3) I'm not a great writer anyhow and disclaimer number 2 doesn't help so sorry for what I suspect will be a long winded post. Some of this I wrote last week but it works for this discussion with a few modifications

RATE CUTS

On the surface that sounds great but I'm not sure its the right move. I tend to not believe the inflation numbers we're being fed. I think inflation is afoot and cutting rates is not generally what you do in the face of inflation. Your point about low rates being one of the things that got us here is exactly what I'm thinking - more on that in moment.

Mortgage loans

I heard or read that next year 650 billion in ARM's come due. Of that 650 billion, 511 billion are considered sub prime notes. We're already seeing default rates at fairly high levels (I think I heard we're at a 37 year high) and this will increase when those ARM's ratchet up. Property values are down and banks are holding notes with greater loan amounts than the property values themselves. That would seem to suggest we need a general rate cut. The problem is how do we cut rates without stoking inflation and creating more of a housing bubble? Unless we do this right people will just walk away from their homes and the banks will be left with an inventory of real estate with declining value (See Las Vegas for a great example of this).

The Golden Goose

Make no mistake about it - the American consumer is the global golden goose. When they're strapped for cash the entire globe suffers. That's what makes this banking issue so critical. You mentioned lowering rates probably wont prevent a recession. I think you're right! What worries me is that this has the makings of 'the perfect storm' - so are we talking recession or potentially the D WORD! We can politicize this and play the blame game but in the final analysis we need to fix the consumer credit/mortgage issue or we could be facing the big ugly. So lets talk about that outside the box thinking - i.e. bailout.
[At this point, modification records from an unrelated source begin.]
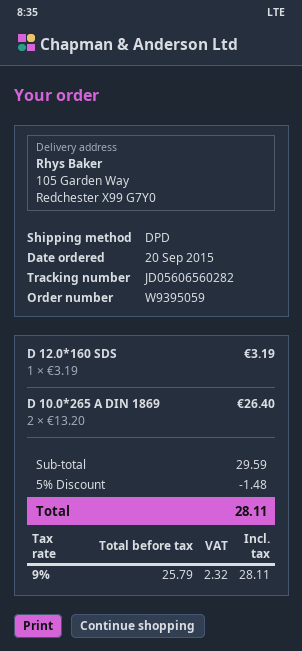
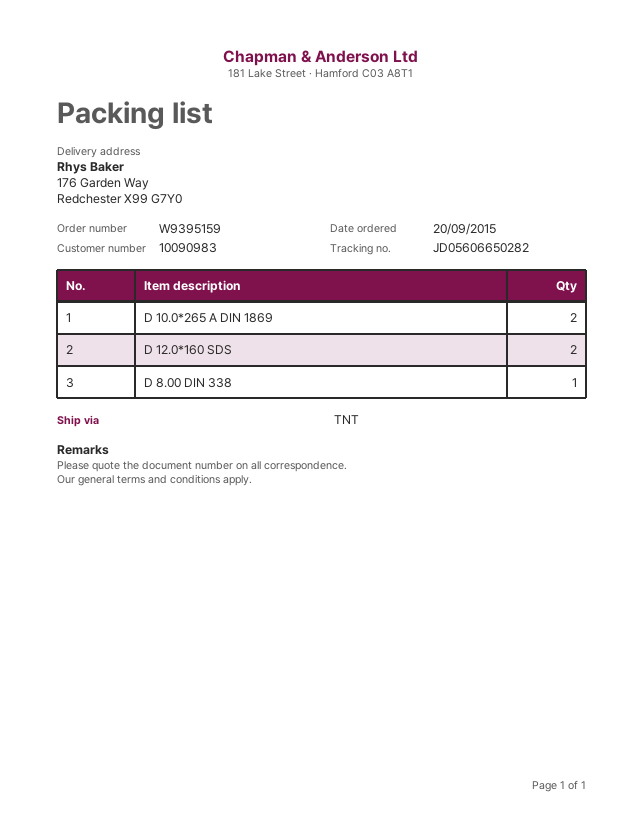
order number: W9395059 -> W9395159
shipping method: DPD -> TNT
tracking number: JD05606560282 -> JD05606650282
ship to: 105 Garden Way, Redchester X99 G7Y0 -> 176 Garden Way, Redchester X99 G7Y0
D 12.0*160 SDS: 1 -> 2
D 8.00 DIN 338: none -> 1

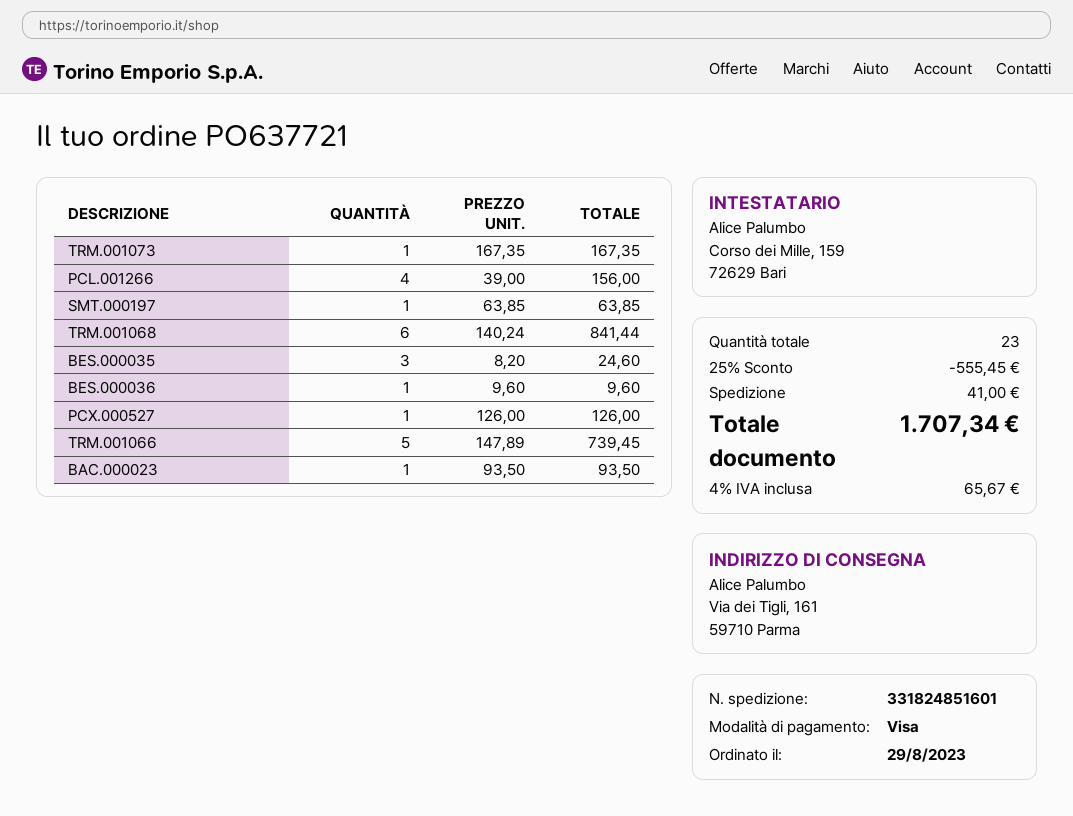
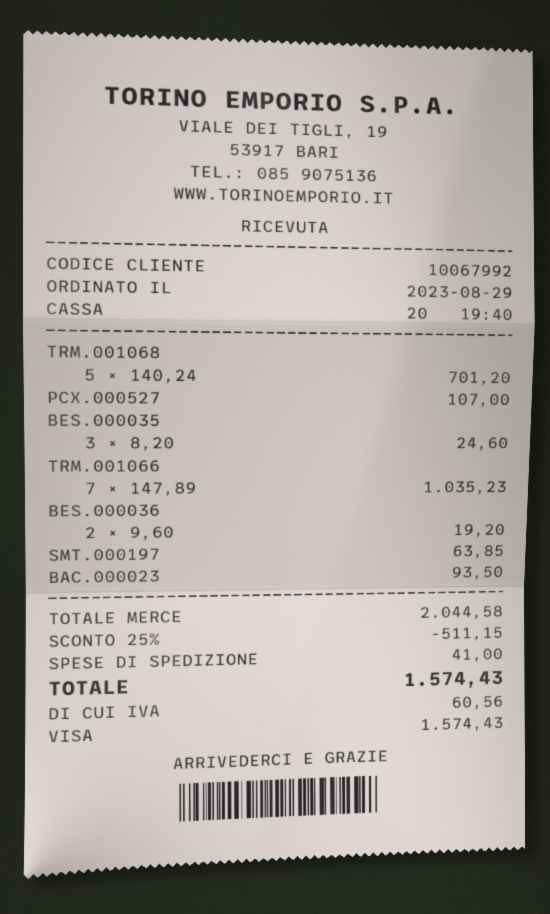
TRM.001073: 1 x 167.35 = 167.35 -> none
PCL.001266: 4 x 39.00 = 156.00 -> none
TRM.001068: 6 x 140.24 = 841.44 -> 5 x 140.24 = 701.20
BES.000036: 1 x 9.60 = 9.60 -> 2 x 9.60 = 19.20
PCX.000527: 1 x 126.00 = 126.00 -> 1 x 107.00 = 107.00
TRM.001066: 5 x 147.89 = 739.45 -> 7 x 147.89 = 1035.23
discount: 25% = 555.45 -> 25% = 511.15
tax: 65.67 -> 60.56
total: 1707.34 -> 1574.43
I know nobody who believes in the 'free market' would approve of this (and I know this would never happen) but since this is all hypothetical just humor me as I try and make a few points.

What if the FED came up with a plan for a one time bailout in an effort to stave off an event?

Extend money to the banks at 3% to refinance existing mortgages. In turn the banks would be forced to refi ALL existing mortgages at say 4 - 4.5% fixed.

In this scenario certain guidelines would apply

1) No new home purchases would qualify for this rate - only existing mortgages.

2) No new home equity loans would qualify for this rate.

3) Commercial property would not qualify.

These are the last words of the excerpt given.